Activity
Write out every entry exactly; the pictures do not belong in the copy.

--- Input material ---

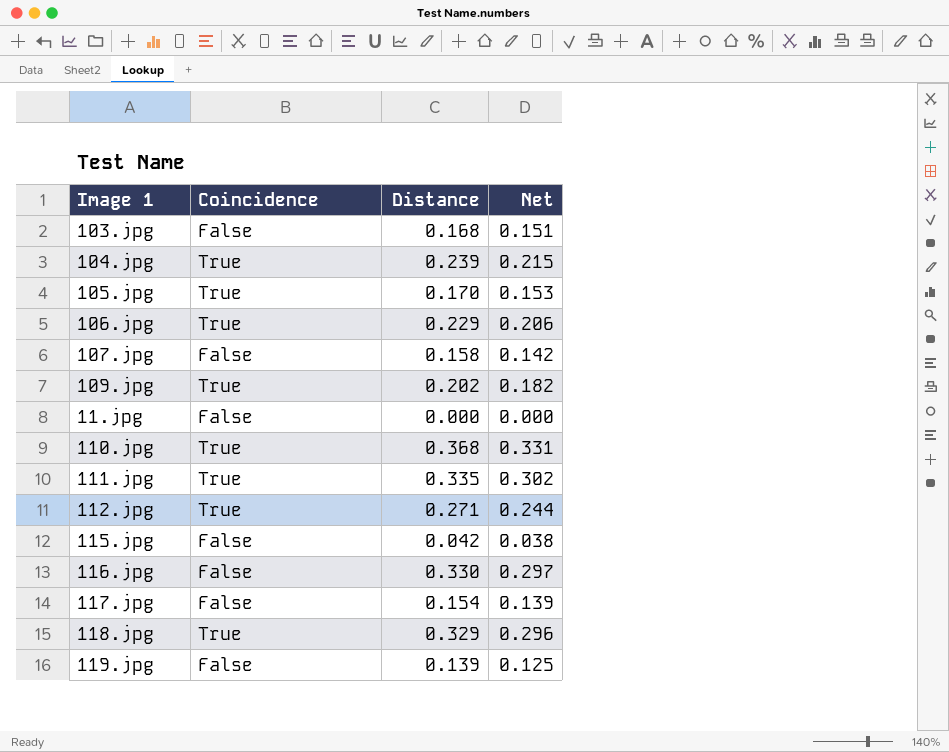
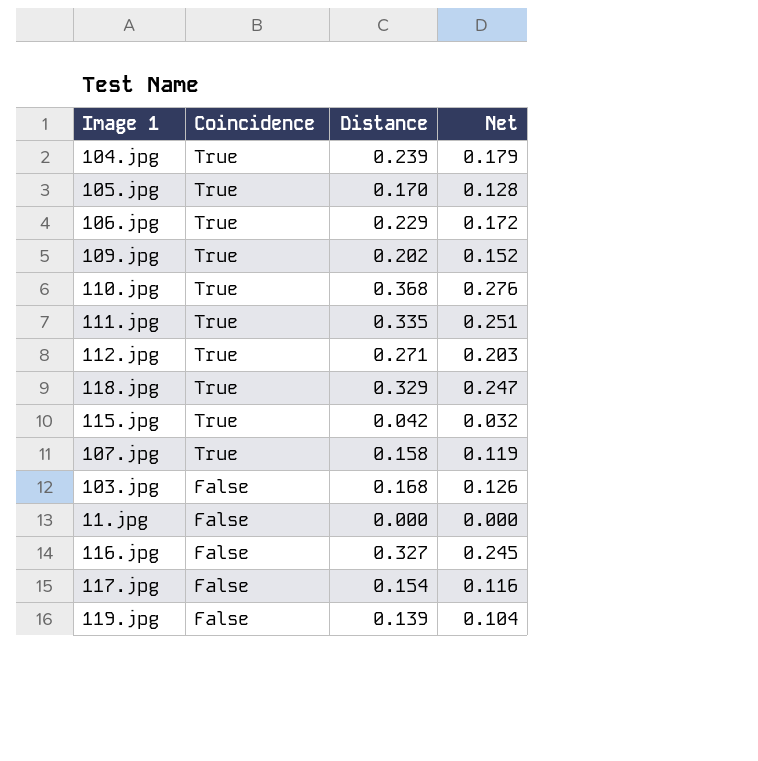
row order: none -> Coincidence descending
column Net | formula: [Distance] * 0.9 -> [Distance] * 0.75
115.jpg | Coincidence: False -> True
107.jpg | Coincidence: False -> True
116.jpg | Distance: 0.330 -> 0.327

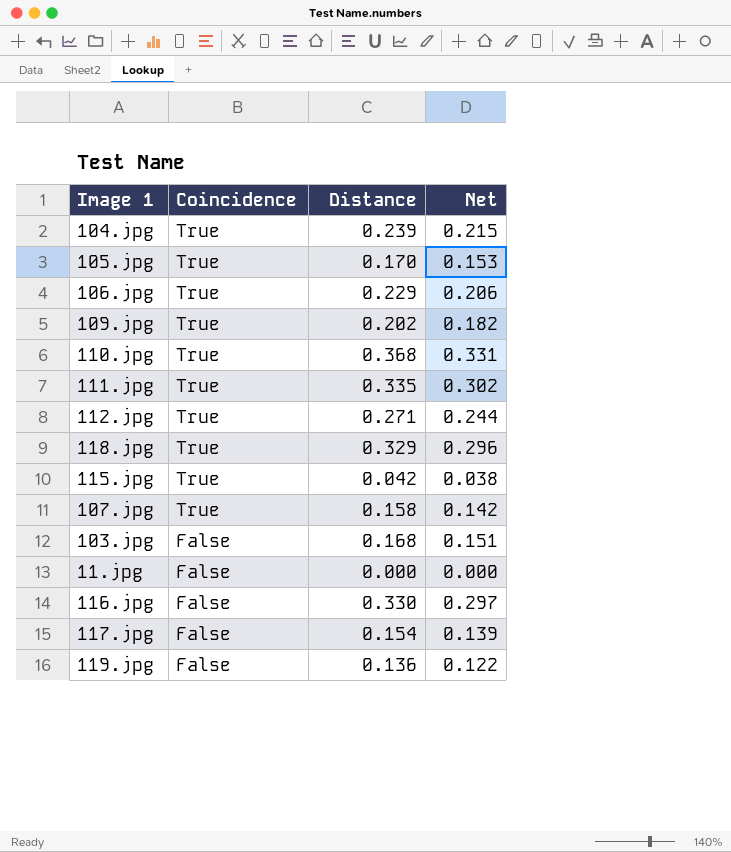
column Net | formula: [Distance] * 0.75 -> [Distance] * 0.9
116.jpg | Distance: 0.327 -> 0.330
119.jpg | Distance: 0.139 -> 0.136

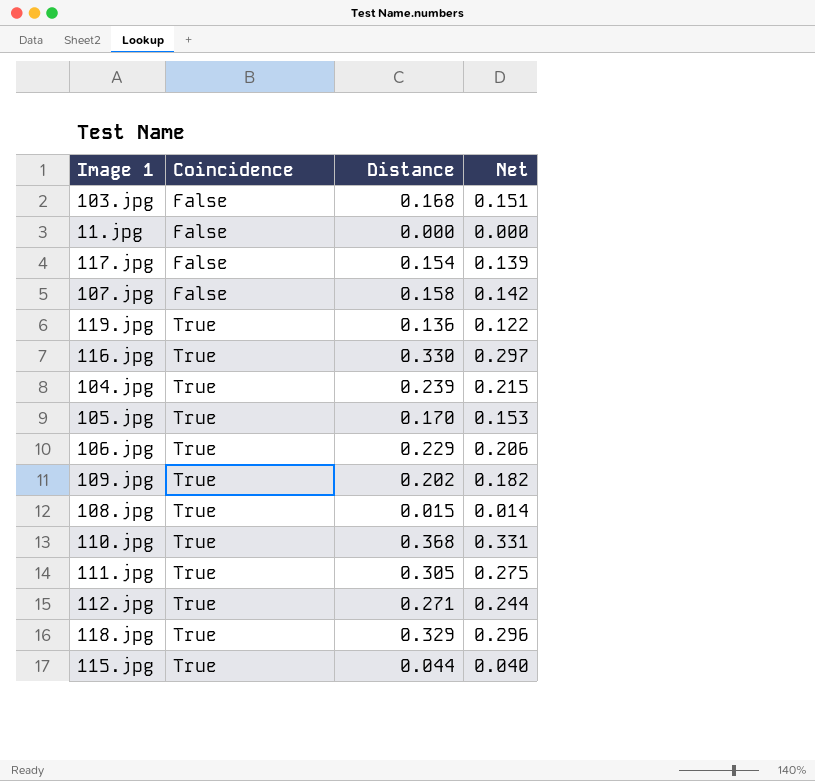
row order: Coincidence descending -> Coincidence ascending
107.jpg | Coincidence: True -> False
119.jpg | Coincidence: False -> True
116.jpg | Coincidence: False -> True
row 108.jpg: none -> True | 0.015 | 0.014
111.jpg | Distance: 0.335 -> 0.305
111.jpg | Net: 0.302 -> 0.275
115.jpg | Distance: 0.042 -> 0.044
115.jpg | Net: 0.038 -> 0.040

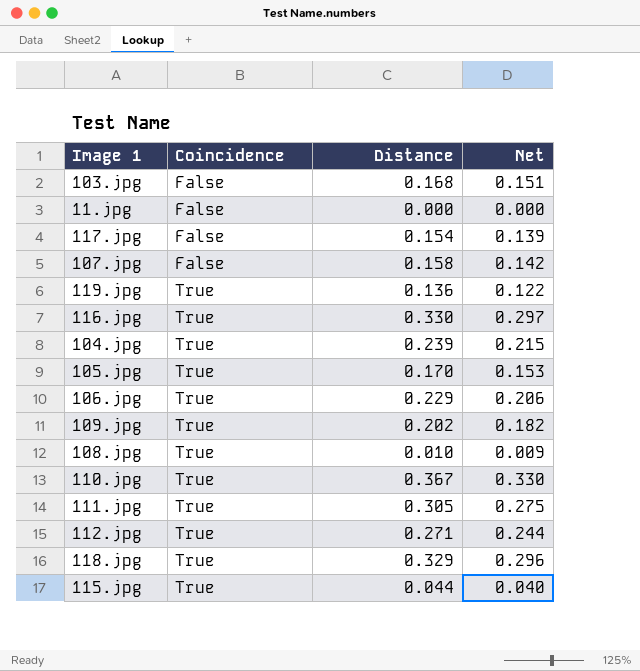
108.jpg | Distance: 0.015 -> 0.010
108.jpg | Net: 0.014 -> 0.009
110.jpg | Distance: 0.368 -> 0.367
110.jpg | Net: 0.331 -> 0.330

---

Worked solution
row order: none -> Coincidence descending
column Net | formula: [Distance] * 0.9 -> [Distance] * 0.75
115.jpg | Coincidence: False -> True
107.jpg | Coincidence: False -> True
116.jpg | Distance: 0.330 -> 0.327

column Net | formula: [Distance] * 0.75 -> [Distance] * 0.9
116.jpg | Distance: 0.327 -> 0.330
119.jpg | Distance: 0.139 -> 0.136

row order: Coincidence descending -> Coincidence ascending
107.jpg | Coincidence: True -> False
119.jpg | Coincidence: False -> True
116.jpg | Coincidence: False -> True
row 108.jpg: none -> True | 0.015 | 0.014
111.jpg | Distance: 0.335 -> 0.305
111.jpg | Net: 0.302 -> 0.275
115.jpg | Distance: 0.042 -> 0.044
115.jpg | Net: 0.038 -> 0.040

108.jpg | Distance: 0.015 -> 0.010
108.jpg | Net: 0.014 -> 0.009
110.jpg | Distance: 0.368 -> 0.367
110.jpg | Net: 0.331 -> 0.330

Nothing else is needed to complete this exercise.